Filmdeki vampir karakteri olan Remmick, İrlanda kökenli İngiliz aktör Jack O’Connell tarafından canlandırılıyor. Bu vampir, geçmiş ruhlarla bağ kurmayı Preacherboy Sammie’nin müzikal yetenekleri üzerinden sağlamak istiyor. Müzik ve sevgi yayma amacıyla vampir kitlesini büyüten Remmick, Delta Blues şarkılarına İrlandalı halk müzikleri ile karşılık veriyor. Filmin başında Delta Blues müzikleri ile eğlenen kitle, vampire dönüştükçe Remmick’in İrlandalı halk ezgileri ile eğleniyorlar. Remmick de kavminin atalarıyla müzik üzerinden bağ kuruyor.

ruh ikizi anıtı

Burada ilginç bir dostluk detayı var, vampir Remmick ilk olarak Choctaw (Çoktav) kızılderili kabilesi tarafından kovalanıyor. Kızılderilileri film boyunca bir daha görmesek de İrlandalılar ile Choctaw kabilesinin uzun yıllardır süren bir bağı var. 1845-52 yıllarında İrlanda’da milyon kişinin öldüğü büyük kıtlık yaşanıyor. İrlanda halkının uzun yıllar süren patates kıtlığında bu kızılderili kabilesi 1847 yılında 170 dolarlık bir para yardımı yapıyor (farklı enflasyon hesaplamaları bunu günümüzde 5 ila 20 bin dolar arası bir miktara tekabül ettiriyor). Bu yardımı özel kılan şeylerden biri de Choctawların bu yardımı, kızılderili kabilelerinin 1830 yılından itibaren kendi topraklarından uzaklaştırılarak Oklahoma bölgesine Gözyaşı Yolu adı verilen olayla tehcir edilmelerinden kısa zaman sonra yapmış olmaları.

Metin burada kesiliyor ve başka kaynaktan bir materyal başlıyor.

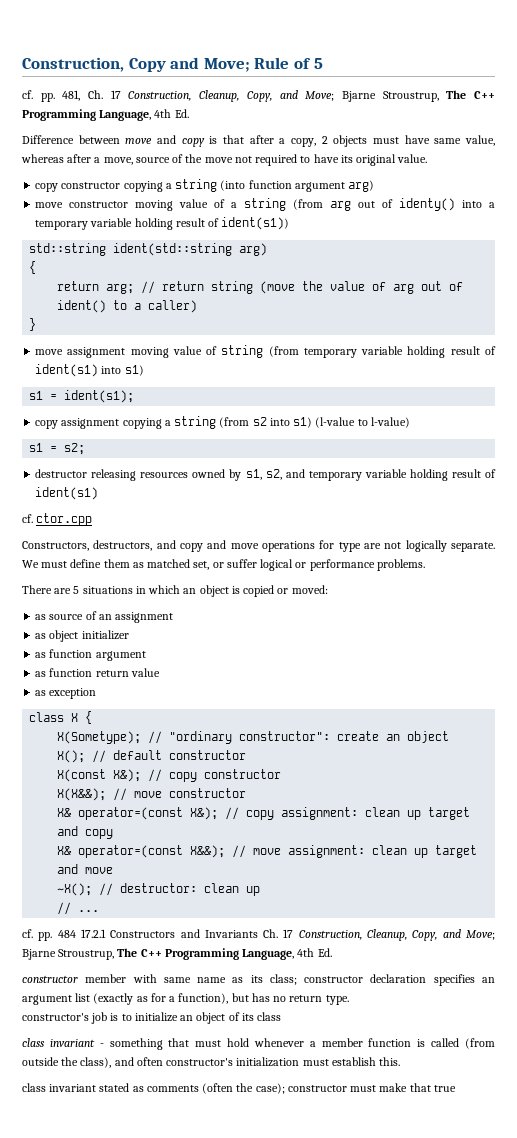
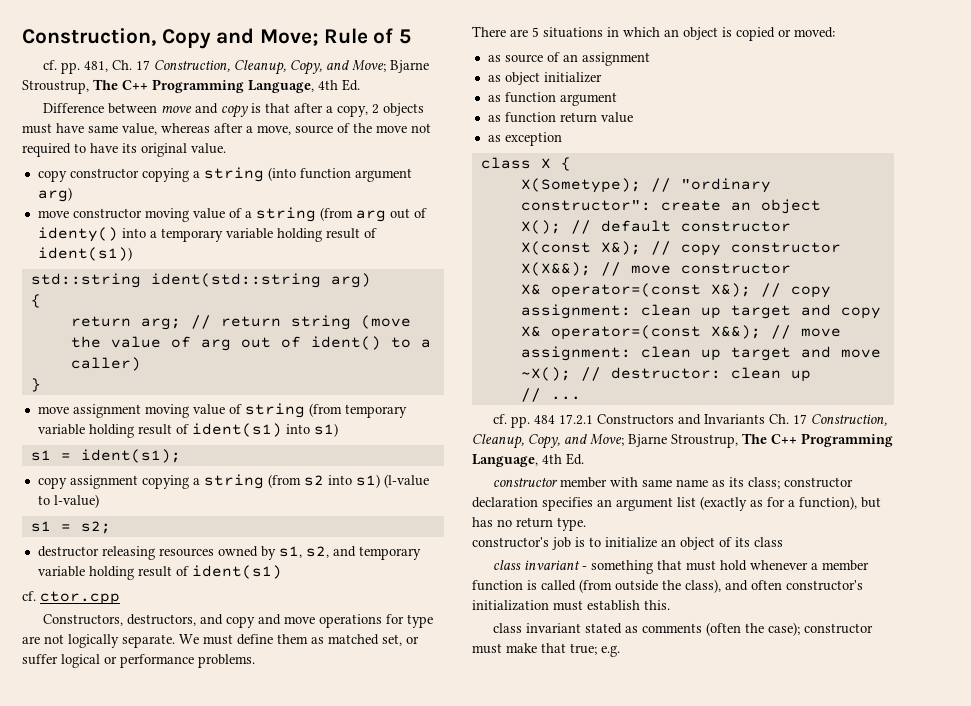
[433,1085,456,1092] true -> [570,643,620,657] true; e.g.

2015 yılında İrlanda’nın Cork bölgesindeki Midleton şehrinde bulunan Bailick Park’ta bu yardımın anısına Kindred Spirits (Ruh İkizleri) bir heykel dikiliyor. Choctaw – İrlandalı dayanışması üzerine 2024 yılında sergilenmeye başlanmış Oklahoma’da Eternal Heart (Sonsuz Kalp) isimli bir diğer heykel daha bulunuyor. 

3 – Para ve güç

Filmde e Mississippi’deki plantasyonlarda siyah işçilere gerçek Amerika dolarıyla değil, plantasyon mağazasında geçerli “scrip” adı verilen kuponlarla ödeme yapıldığı görülüyor. Bu sistem, çalışanları yalnızca işverenin mağazasından alışveriş yapmaya zorlayarak ekonomik bağımlılık yaratıyor, dolayısıyla parayı bir kontrol aracı hâline getiriyor. 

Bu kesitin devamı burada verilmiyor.